The fishermen stand tall in a St. Lucian-made fishing boat, designed for the sole purpose of net fishing. Their dark, lean figures provide a stunning contrast against the brilliant blue sky. For many on the island, fishing is their way of living. With no days off and their livelihood dependent on the sea, they work tirelessly using the techniques that have been passed on from generation to generation.
The process is simple compared to the methods used in larger commercial operations, but the results and beauty of the St. Lucian style of net fishing can not compare.
In the elongated, brightly colored boats unique to St. Lucia, one man runs the engine, another dumps out water by the bucketful, while the others toss strips of thinly shaved coconut bark into the clear blue-green water with the purpose of attracting fish.

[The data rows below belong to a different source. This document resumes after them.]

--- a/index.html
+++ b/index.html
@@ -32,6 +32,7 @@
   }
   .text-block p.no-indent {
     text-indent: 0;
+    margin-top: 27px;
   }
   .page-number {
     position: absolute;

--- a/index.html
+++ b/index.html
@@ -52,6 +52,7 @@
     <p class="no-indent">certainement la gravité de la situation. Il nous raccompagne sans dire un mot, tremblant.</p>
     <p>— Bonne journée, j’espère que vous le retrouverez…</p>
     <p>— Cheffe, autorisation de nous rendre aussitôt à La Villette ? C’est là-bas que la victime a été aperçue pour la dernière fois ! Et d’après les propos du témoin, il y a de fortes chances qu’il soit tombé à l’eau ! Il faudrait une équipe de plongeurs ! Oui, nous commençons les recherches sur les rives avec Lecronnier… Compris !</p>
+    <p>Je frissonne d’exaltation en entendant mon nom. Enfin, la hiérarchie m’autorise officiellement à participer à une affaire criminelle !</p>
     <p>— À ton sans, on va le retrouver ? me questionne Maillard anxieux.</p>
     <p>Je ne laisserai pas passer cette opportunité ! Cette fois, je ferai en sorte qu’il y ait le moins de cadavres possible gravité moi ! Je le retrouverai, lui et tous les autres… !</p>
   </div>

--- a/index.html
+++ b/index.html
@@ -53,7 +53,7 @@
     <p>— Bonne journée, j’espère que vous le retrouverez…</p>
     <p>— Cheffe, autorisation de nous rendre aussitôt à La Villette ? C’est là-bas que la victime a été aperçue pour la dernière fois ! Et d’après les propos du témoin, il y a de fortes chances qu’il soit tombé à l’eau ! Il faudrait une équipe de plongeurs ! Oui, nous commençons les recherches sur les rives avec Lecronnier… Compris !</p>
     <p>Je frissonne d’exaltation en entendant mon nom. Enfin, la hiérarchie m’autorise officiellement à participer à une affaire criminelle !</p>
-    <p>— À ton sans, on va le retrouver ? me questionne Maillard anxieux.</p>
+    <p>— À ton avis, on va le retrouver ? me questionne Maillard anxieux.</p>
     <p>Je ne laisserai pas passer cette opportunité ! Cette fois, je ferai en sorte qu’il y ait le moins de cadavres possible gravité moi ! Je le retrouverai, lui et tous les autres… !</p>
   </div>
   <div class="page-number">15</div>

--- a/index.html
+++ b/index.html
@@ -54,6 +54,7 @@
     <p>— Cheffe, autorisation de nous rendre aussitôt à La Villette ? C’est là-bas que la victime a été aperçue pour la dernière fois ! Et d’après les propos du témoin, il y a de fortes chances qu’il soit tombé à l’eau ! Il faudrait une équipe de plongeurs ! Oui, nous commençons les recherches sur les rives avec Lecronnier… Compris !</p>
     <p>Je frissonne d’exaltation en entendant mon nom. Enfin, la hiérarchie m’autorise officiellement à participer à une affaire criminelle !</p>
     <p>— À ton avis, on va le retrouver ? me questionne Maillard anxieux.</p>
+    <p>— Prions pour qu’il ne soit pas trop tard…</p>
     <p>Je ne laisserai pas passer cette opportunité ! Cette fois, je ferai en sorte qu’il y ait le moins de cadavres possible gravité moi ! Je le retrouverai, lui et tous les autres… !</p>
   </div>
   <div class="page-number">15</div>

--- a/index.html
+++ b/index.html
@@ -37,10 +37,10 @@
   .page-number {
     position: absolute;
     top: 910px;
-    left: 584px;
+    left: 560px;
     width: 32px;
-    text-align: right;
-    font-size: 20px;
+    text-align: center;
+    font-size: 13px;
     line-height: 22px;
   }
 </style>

If a school of fish is spotted, one or two of the men on board will jump out of their brightly colored boat into the water to scare the fish into their defensive position — a closely packed school. The fishermen who are now in the water splash around mimicking a very large fish or shark. If all is going according to plan and a large school is forming, those remaining on the boat will begin to toss the large intricately wrapped net into the water to surround the school.
The boat circles around the fish as the men in the water continue to splash, as playful children do, mimicking an attack or intruder. When the time is right, the men on the boat begin pulling in the net in a steady graceful motion. The years of experience show in this process. As the net size whittles down, the swimmers jump back into the boat and help in the difficult process of pulling in the heavy net. Sometimes, the bounty is large and other times, they may have gone through that entire process for only one, two, or no fish at all.

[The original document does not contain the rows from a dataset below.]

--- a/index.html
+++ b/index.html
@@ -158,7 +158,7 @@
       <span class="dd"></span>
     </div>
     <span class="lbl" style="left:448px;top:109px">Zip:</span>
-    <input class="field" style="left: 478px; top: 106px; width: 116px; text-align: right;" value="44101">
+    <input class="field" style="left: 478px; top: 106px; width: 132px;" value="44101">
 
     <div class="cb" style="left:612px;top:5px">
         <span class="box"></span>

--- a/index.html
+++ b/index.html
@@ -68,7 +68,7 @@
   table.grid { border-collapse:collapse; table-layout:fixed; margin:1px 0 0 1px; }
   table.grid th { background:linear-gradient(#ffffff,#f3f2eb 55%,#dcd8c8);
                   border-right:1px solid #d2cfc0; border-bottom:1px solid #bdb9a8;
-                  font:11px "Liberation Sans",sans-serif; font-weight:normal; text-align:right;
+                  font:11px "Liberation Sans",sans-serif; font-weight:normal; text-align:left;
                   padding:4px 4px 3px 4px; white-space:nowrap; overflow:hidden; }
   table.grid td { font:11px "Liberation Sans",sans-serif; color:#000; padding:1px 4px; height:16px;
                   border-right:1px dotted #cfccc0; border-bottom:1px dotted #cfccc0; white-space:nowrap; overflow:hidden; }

For the people on St. Lucia, sustainability isn't a trendy topic or a popular fad, it is a necessity and a way of life. Everything that is caught is used. Even the small fish that contain very little flesh are used to create a “fish broth” — a nutritionally dense stew of sorts that is very common in St. Lucia. Our water-taxi driver, who escorted us on this trip, spoke of the health benefits of this broth and seeing many fishermen reeling in dozens of small fish, we were quick to realize that this fish broth is a very popular dish on the island.
We were out in the early morning when the tropical air still had a slight coolness about it and already, by that point, the fishermen had been working for hours. Just as the sun was settling into it's mid-morning routine, the fishermen were met by other local villagers on the beach who had come to help pull the heavy boat to shore and inspect their morning's catch.
Seeing the birth of this cuisine — from sea to plate — gave us an even deeper appreciation of the freshness of the seafood we greatly enjoyed throughout our time on the island. For many on St. Lucia, life is simple, yet hard. They work to live, then enjoy their time away from the sea by eating the fruits of their labor and sharing it with their people. There isn’t this incessant drive for great wealth or desire for more, in its place are simplicity, joy, and a lot of great fish.